In Steel v. Coast Capital Savings Credit Union, the plaintiff was employed on the Helpdesk where she had access to confidential information, including personal folders of other employees. The employer had policies in place regarding access to private and confidential information, including a protocol to be followed by Helpdesk employees when they needed to access the personal folders in order to provide technical assistance. The plaintiff was aware of these policies.

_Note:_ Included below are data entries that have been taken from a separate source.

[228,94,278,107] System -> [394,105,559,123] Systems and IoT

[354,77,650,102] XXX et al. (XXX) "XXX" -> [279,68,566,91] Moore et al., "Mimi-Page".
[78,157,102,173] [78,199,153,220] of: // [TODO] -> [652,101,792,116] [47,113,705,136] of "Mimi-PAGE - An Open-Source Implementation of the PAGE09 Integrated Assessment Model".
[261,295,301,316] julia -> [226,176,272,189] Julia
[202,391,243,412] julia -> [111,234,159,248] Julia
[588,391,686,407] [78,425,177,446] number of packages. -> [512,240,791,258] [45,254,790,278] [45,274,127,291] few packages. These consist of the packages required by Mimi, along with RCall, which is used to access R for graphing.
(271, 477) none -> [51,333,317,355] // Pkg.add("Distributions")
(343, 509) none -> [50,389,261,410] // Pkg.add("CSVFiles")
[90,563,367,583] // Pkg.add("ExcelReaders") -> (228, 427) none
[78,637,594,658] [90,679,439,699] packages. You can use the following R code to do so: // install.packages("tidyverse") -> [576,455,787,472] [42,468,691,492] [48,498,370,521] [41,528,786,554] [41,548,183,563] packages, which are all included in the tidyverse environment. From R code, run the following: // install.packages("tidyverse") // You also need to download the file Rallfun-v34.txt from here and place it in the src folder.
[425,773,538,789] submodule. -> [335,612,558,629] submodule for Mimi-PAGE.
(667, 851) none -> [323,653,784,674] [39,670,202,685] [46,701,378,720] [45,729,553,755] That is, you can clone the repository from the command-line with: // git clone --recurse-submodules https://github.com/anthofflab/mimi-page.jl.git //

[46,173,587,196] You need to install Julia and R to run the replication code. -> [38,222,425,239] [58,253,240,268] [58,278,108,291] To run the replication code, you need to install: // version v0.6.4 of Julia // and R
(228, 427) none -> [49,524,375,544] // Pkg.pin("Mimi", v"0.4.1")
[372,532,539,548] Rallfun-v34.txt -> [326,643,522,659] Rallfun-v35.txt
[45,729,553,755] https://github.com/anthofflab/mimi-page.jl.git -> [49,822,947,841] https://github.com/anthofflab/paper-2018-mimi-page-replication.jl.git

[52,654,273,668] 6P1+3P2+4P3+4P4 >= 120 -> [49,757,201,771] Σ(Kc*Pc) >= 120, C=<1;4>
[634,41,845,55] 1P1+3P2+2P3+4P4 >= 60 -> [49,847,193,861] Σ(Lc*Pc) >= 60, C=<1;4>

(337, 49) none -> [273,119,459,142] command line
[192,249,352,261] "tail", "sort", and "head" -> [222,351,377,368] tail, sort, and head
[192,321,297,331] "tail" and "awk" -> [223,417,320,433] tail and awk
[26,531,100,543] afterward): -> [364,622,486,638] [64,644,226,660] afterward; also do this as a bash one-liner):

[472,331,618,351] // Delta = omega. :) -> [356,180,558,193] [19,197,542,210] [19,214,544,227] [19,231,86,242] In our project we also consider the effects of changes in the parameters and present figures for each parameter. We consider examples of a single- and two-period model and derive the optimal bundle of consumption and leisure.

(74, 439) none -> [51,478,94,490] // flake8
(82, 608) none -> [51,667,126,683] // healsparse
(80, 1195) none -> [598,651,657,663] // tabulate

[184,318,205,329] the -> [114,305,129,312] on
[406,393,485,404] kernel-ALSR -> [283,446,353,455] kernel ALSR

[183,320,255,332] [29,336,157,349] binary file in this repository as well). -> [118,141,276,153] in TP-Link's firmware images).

When the employer learned the plaintiff, a 20 year service employee, had accessed confidential information contained in a personal folder without following the protocol in place, it terminated her employment on the basis that her actions constituted a severe breach of trust. The Court upheld that termination, finding that as a member of the Helpdesk, the plaintiff was in a position of “great trust” and she worked for an employer (a credit union) that operated in an industry where trust was of “central importance”. It stated:
 It was not practicable for Coast to monitor which documents Ms. Steel accessed and for what purpose. The employer had to trust Ms. Steel to obey its policies and to follow the protocols. It had to trust Ms. Steel to only access such documents as part of the performance of her duties and to follow the protocols when she did so. Such trust was fundamental to the employment relationship in relation to Ms. Steel’s position. It was, to use the language of Iacobucci J. in McKinley, “the faith inherent to the work relationship” that was essential to this employment relationship.
The willingness of the Court to uphold the cause termination of a 20 year employee for a violation of the employer’s policies sends a strong signal that courts will not hesitate to enforce and apply clearly drafted employer privacy and confidentiality policies, in order to protect confidential information.